We’re just coming back from the big CI2012 conference in Baltimore, and I’d say that 50% of all the papers that were presented addressed atraumatic cochlear implants and hearing preservation. It’s all of a sudden exploded on the mainstream of cochlear implants. I’ve been to six of these conferences 6 years in a row, and I was amazed by how many scientific papers were on hearing preservation and atraumatic cochlear implants. MED-EL was actually the pioneer in this area.
HR: Can you explain that further?
Hochmair: There are two topics, really. One is that some surgeons, or more of them, are able to preserve residual hearing in traditional implant users, such that the patient, even with long electrodes, can hear their alarm clocks still after surgery, and even more than that. There’s also EAS that’s being researched in the United States and has been approved in Europe for quite some time, which potentially could expand the indication to people with more low frequency hearing, and adds the hearing aid component in the same ear.
So, between those two groups, we have a lot of patients who have preserved hearing in the cochlear implant field, as more and more surgeons are able to preserve the hearing through the use of very soft and flexible electrodes that are designed to be atraumatic, or cause as little trauma as possible during insertion into the cochlea. It’s important to preserve as many of the delicate structures inside the inner ear as possible. Because who knows about children who now get an implant at about the age of 1 year? Today, they have a life expectancy of maybe 80 or 90, or 100. Nobody knows what future technologies might come up to help them. So you want to not generate an obstacle to use these future abilities for those children. So, our goal is to preserve these structures of the inner ear to the highest extent possible.
HR: And that’s one of the features of the FLEX electrodes—your latest product approved here in the United States, correct?
Collette: Yes, we’ve just received FDA approval on our new FLEX electrodes, which are the most atraumatic electrodes on the market today. They’re specifically designed to minimize trauma to the cochlea when you do an electrode insertion.
HR: Tell us about your perspective on the relationship between audiologists and ENTs today, and bringing more awareness about the CIs and the benefits.
Hochmair: The vast majority of children born deaf or with considerable hearing loss do get a cochlear implant today. The growth in the cochlear implant industry is mostly with older adults. So we are trying to increase awareness, irrespective of any relationship with the audiologists and the ENTs, so that hearing aid dispensers are really trying to inform the public about hearing implants by the Internet and by other means. I think by having cochlear devices perform better and better, it automatically happens that their benefits are getting more and more known to any possible candidates. And there are in fact so many people who should wear a hearing aid and don’t wear a hearing aid for whatever reason, who we should inform and who we are trying to inform about the existence of this technology.

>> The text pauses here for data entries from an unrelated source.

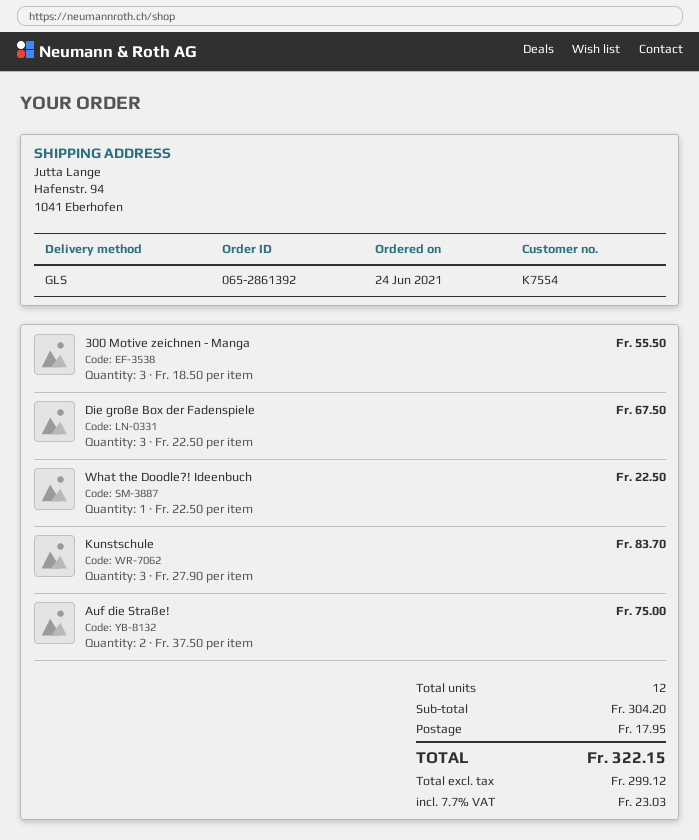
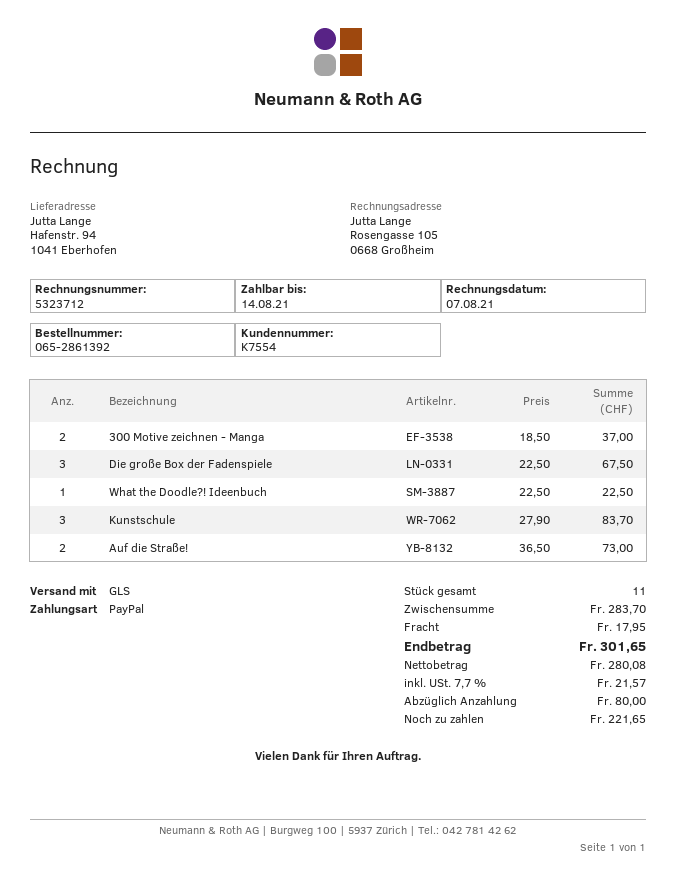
300 Motive zeichnen - Manga: 3 x 18.50 = 55.50 -> 2 x 18.50 = 37.00
Auf die Straße!: 2 x 37.50 = 75.00 -> 2 x 36.50 = 73.00
total quantity: 12 -> 11
subtotal: 304.20 -> 283.70
net: 299.12 -> 280.08
tax: 7.7% = 23.03 -> 7.7% = 21.57
total: 322.15 -> 301.65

HR: How is MED-EL addressing hearing better quality of music through cochlear implants?
Hochmair: We have a coding strategy called “Fine Structure Processing.” We’re continuing to work on further improvements for the fine structure coding of the sound signal. It’s coding of the fine structure element of the sound signal that helps with music.
Collette: Also, we should note that Fine Structure Processing is not approved for pre-lingual children in the United States.
HR: Do you see a time in the future when music will sound the same?
Hochmair: There’s certainly a trend [of improvement]. How far we can get, I’m not sure. But there are two categories of users. Some implant users think that music is not comparable to how it sounded before, but there are also users who enjoy music very much via the cochlear implant. There are a few active musicians who continue being active musicians.
For example, we’ve recently had an implant user who is an active singer and has studied music. It was a very interesting case because she was deaf on only one side due to meningitis, and received a cochlear implant in the deaf ear. She said it changes her impression of sound and also music from “black and white” to perceiving it “in color.” She described an event where she was performing on stage, and then her batteries went dead. Suddenly, she said she was not able to distinguish any musical instruments anymore and couldn’t make use of what she heard from her neighbor singing. With such users, we learn so much about music perception, and it helps us to further improve the speech coding or the sound coding to get better music enjoyment. [Editor’s note: MED-EL later clarified that implantation of unilaterally hearing-impaired patients is currently not FDA approved in the United States for any cochlear implant system. The singer was based in Europe.]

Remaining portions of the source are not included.